Forestation in the Bogowonto catchment

According to the land use map from the MoF, land use in the Bogowonto catchment in 2019 was mostly dominated by forest (12.76%) and agriculture area (i.e., dryland farming, 77.2%). Forest area mostly covered the upper and middle part of the catchment (see Fig. 4). Based on the ownership, there are two types of forests in the Bogowonto catchment. The first one is state forest which is associated with soil-water protected areas and mostly located at elevations higher than 2000 m, a slope ≥ 45° and mostly occupied with homogenous evergreen trees like Pinus merkusii, and Schima wallichii. This forest type is dominant in the upper part of the catchment on the slopes of the Sumbing Mountain. The second one is private forest that is owned by the public, or commonly called community forest. This forest type adopts an agroforestry system, which is a planting system dominated by multipurpose trees (e.g., fruits and woods), often combined with seasonal crops on the same unit of land. Swietenia mahagoni, Paraserianthes falcataria, and Tectona grandis are the most tree species planted for wood production, while for fruit production, the most frequently occurring tree species planted are Durio sp., Mangifera indica, and Cocos nucifera. This community forest can mainly be found in the middle part of the catchment. The agriculture area in the Bogowonto catchment is mainly dominated by dry land farming. This land use type is spread over the catchment area, including the upland area, and used for the production of seasonal crops (palawija) like maize, peanuts, soya beans, and chili. In the downstream area, the land use is mainly settlements and paddy field area. Bare land and shrubs are abandoned areas where the land is not available for agricultural purposes (i.e., critical land) and was mostly located in the up and middle part of the catchment in hilly regions.

Fig. 4
figure 4

Land use maps for 2006 (a) and 2019 (b) in the Bogowonto catchment

In 2006, according to the land use map from the MoF, land use in the Bogowonto catchment was also dominated by forest and agriculture area (i.e., dry land farming), but with different relative areas compared to 2019. Forest only included about 2.7% of the catchment area, while dry land farming occupied 92.3% of the total area. Forests in 2006 only occupied a small part of the upstream catchment inside a state forest. However, in 2019, forest has been largely spread in the upper and middle part of the catchment. Apparently, during the last 13 years, the forestation through the forest and land rehabilitation program initiated by the MoF and the development of community forests in the Bogowonto catchment has been successfully implemented and thus significantly increased the forest cover by around 10.1% of the total area. Table 1 shows the changes in land use from 2006 to 2019 in the Bogowonto catchment, while Fig. 4 shows the distribution of land use classes for 2006 and 2019 in the Bogowonto catchment.

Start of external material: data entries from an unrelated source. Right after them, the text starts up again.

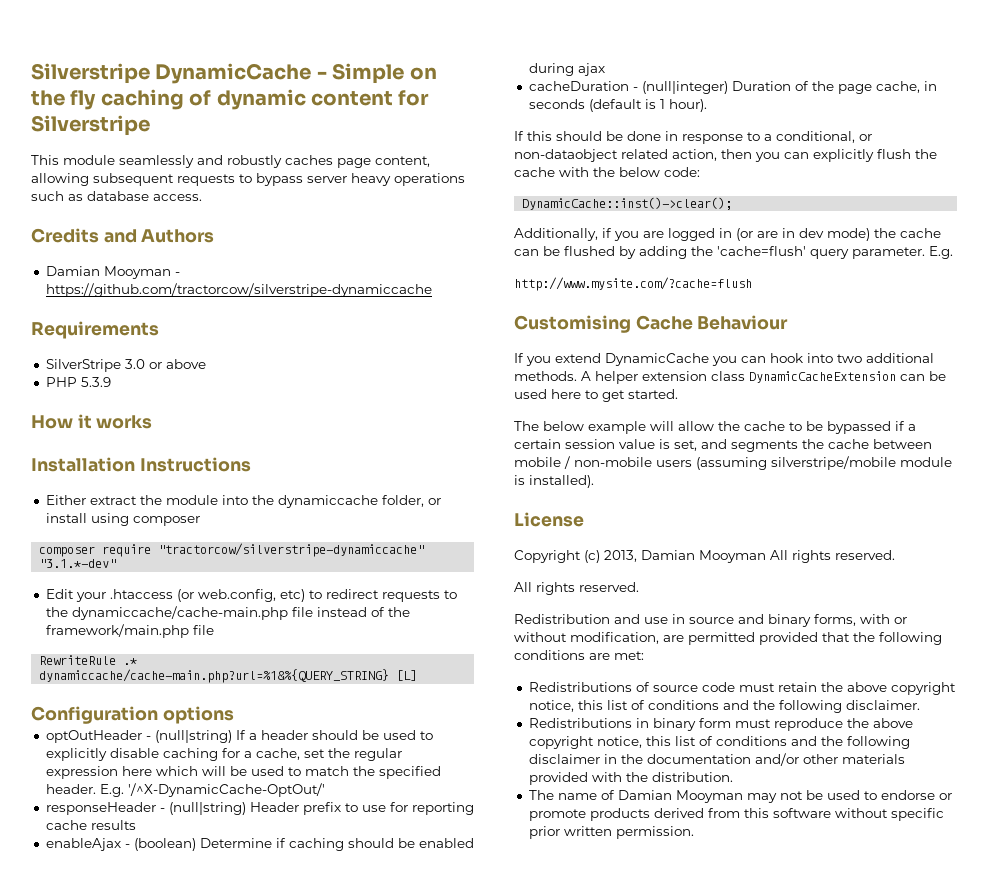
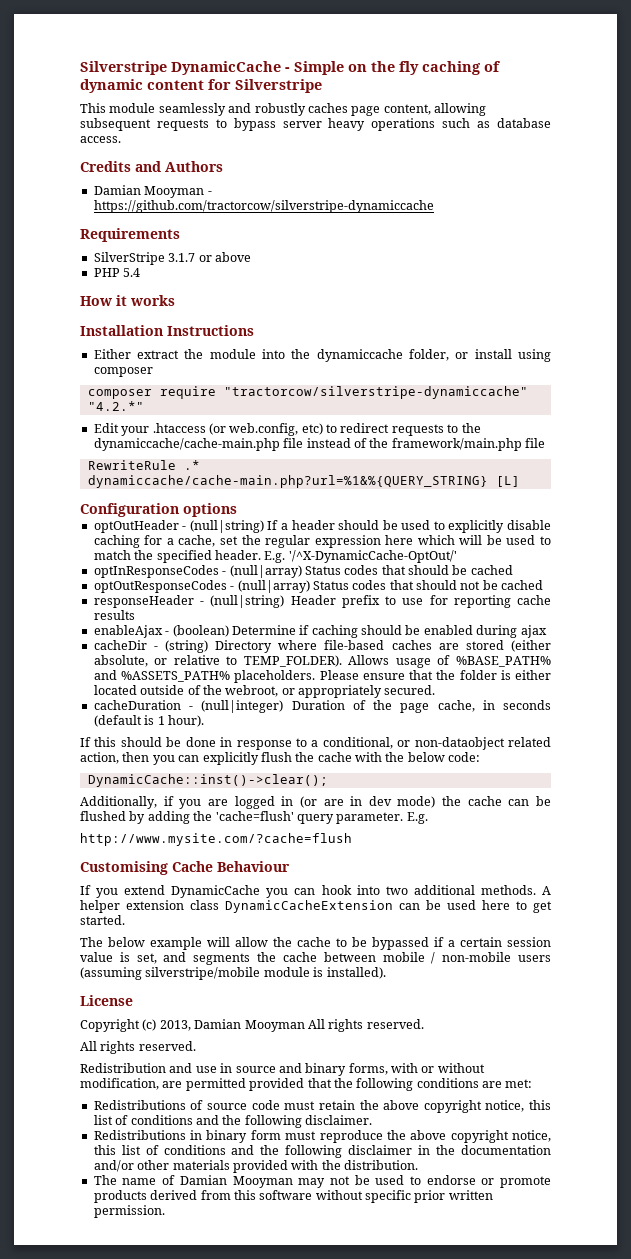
- SilverStripe 3.0 or above
+ SilverStripe 3.1.7 or above
- PHP 5.3.9
+ PHP 5.4
- composer require "tractorcow/silverstripe-dynamiccache" "3.1.*-dev"
+ composer require "tractorcow/silverstripe-dynamiccache" "4.2.*"
+ optInResponseCodes - (null|array) Status codes that should be cached
+ optOutResponseCodes - (null|array) Status codes that should not be cached
+ cacheDir - (string) Directory where file-based caches are stored (either absolute, or relative to TEMP_FOLDER). Allows usage of %BASE_PATH% and %ASSETS_PATH% placeholders. Please ensure that the folder is either located outside of the webroot, or appropriately secured.

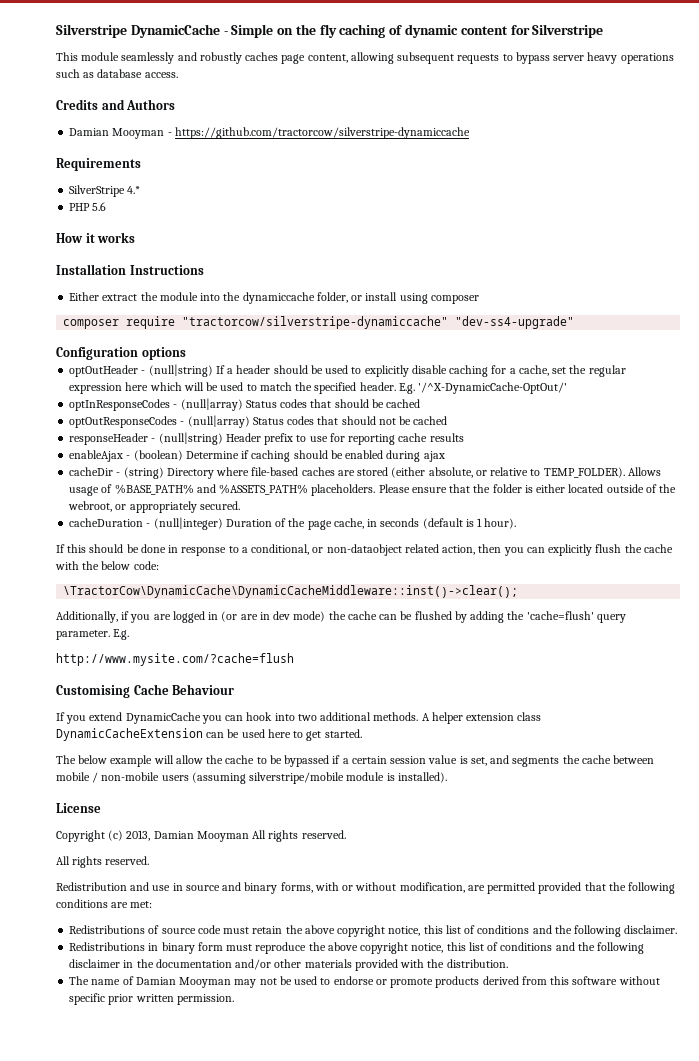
- SilverStripe 3.1.7 or above
+ SilverStripe 4.*
- PHP 5.4
+ PHP 5.6
- composer require "tractorcow/silverstripe-dynamiccache" "4.2.*"
- Edit your .htaccess (or web.config, etc) to redirect requests to the dynamiccache/cache-main.php file instead of the framework/main.php file
- RewriteRule .* dynamiccache/cache-main.php?url=%1&%{QUERY_STRING} [L]
+ composer require "tractorcow/silverstripe-dynamiccache" "dev-ss4-upgrade"
- DynamicCache::inst()->clear();
+ \TractorCow\DynamicCache\DynamicCacheMiddleware::inst()->clear();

Table 1 Land use distribution in 2006 and 2019 in the Bogowonto catchment

Hydro-climatic trends and magnitudes

Table 2 shows the results of the Mann-Kendall test and Sen’s slope estimator of trends in Tmax, Tmin, Tav, R and Q for both seasonal and annual time scale were statistically not significant, except for Tmax during DJF and SON periods. In these periods, it was observed that there was a significant increase (p-value > 0.5) in the maximum temperature.

Table 2 Results of statistical trend analysis for annual and seasonal maximum temperature (Tmax), minimum temperature (Tmin), average temperature (Tav), rainfall (R), and streamflow (Q) of the Bogowonto catchment for the period 2000–2019

Model calibration and validation

Ten SWAT parameters related to groundwater flow (i.e., SHALLST, GWHT, and GW_DELAY), flow routing (i.e., CH_K2), surface runoff (i.e., CN2 and SLSUBBSN), evapotranspiration (i.e., ESCO), and soil infiltration (i.e., SOL_AWC, SOL_BD, and SOL_K) were calibrated. We refer to Neitsch et al. (2011) for a more detailed description of these SWAT parameters. Table 3 shows the calibrated values of the selected SWAT parameters. Figure 5 shows the observed and simulated hydrograph for the calibration and validation periods.

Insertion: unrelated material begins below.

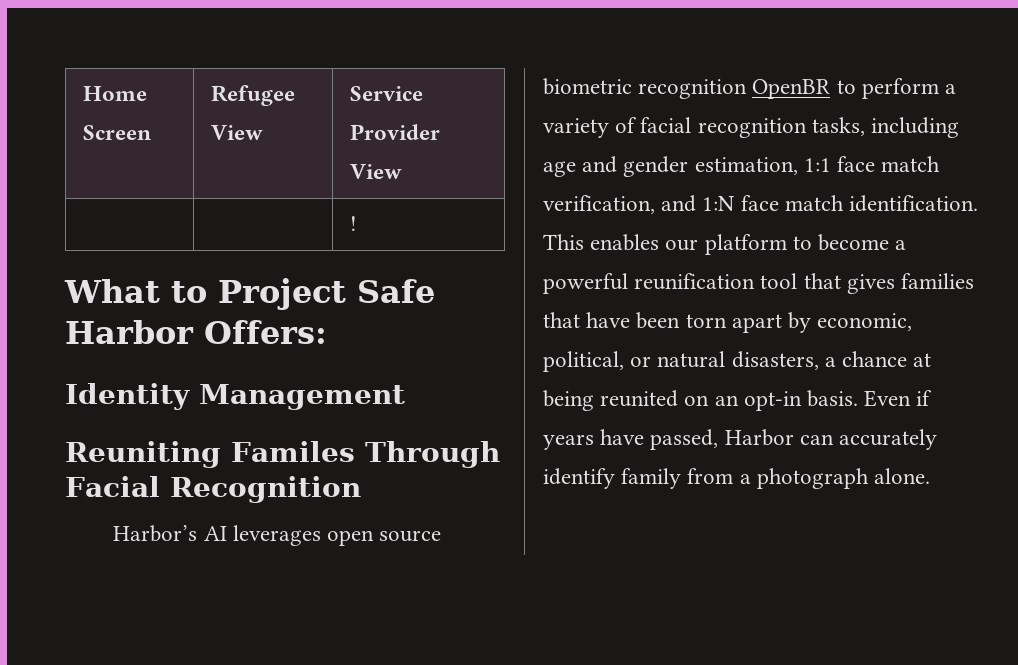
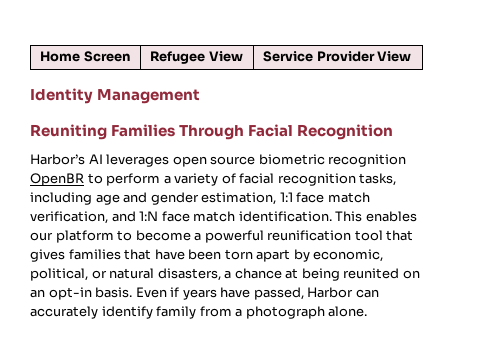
- | | !
- What to Project Safe Harbor Offers:
- Reuniting Familes Through Facial Recognition
+ Reuniting Families Through Facial Recognition

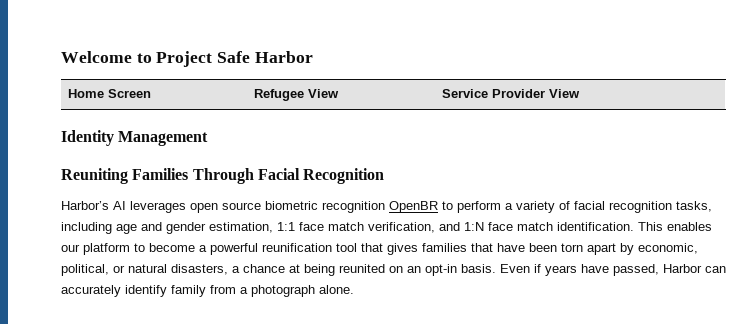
+ Welcome to Project Safe Harbor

Table 3 Values of calibrated Soil Water Assessment Tool parameters
Fig. 5
figure 5

Observed and simulated hydrograph for the calibration period (2002–2010) and validation period (2011–2015)

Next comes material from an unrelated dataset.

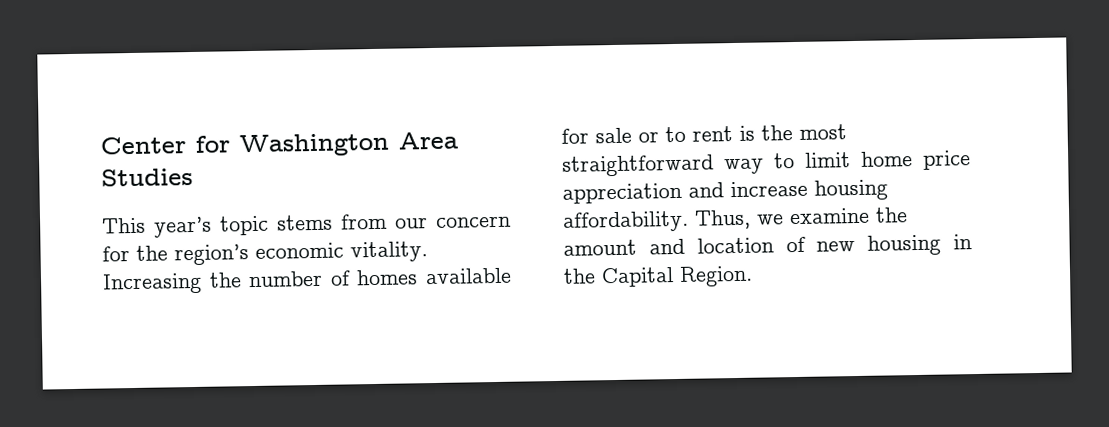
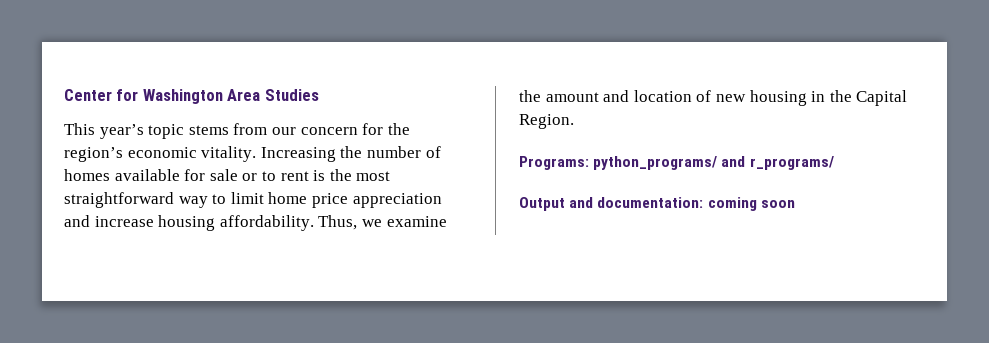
+ Programs: python_programs/ and r_programs/
+ Output and documentation: coming soon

The results of the model calibration show that the simulated mean monthly Q in the calibration period (2002–2010) agrees well with the observed records with a KGE value of 0.79. However, in the validation period (2011–2015), the KGE model performance decreases to 0.74.

Changes in water balance

Annual water balance

Table 4 shows the results of the simulated annual water balance components for all four hypothetical scenarios. Compared with the baseline scenario (S1), a significant change of the annual Q occurred under the climate change scenario (S3) with an increase of 104.8 mm (5.2%). Forestation activities (S2) apparently did not significantly change the annual Q as it caused only a 23.6 mm (1.1%) decrease, while the combined effect of forestation and climate change (S4) has increased the annual Q by 79.5 mm (3.9%). These results indicated that both forestation and climate change have increased Q, with a larger contribution from climate change than that of forestation activity. For the annual ET, all scenarios resulted in an increase of ET compared to that in the baseline scenario. The largest increase occurred under the combined forestation and climate change scenario (S4) followed by S3 and S2 scenarios, respectively. After forestation, the evaporative demand was larger than in the baseline period (i.e., 4% increase). However, the ET rate was doubled under the climate change scenario (S2) with a 10.5% increase, and much larger under the combined scenario (S4) with a 15% increase. These results showed that there was actually a large evaporative demand in the catchment.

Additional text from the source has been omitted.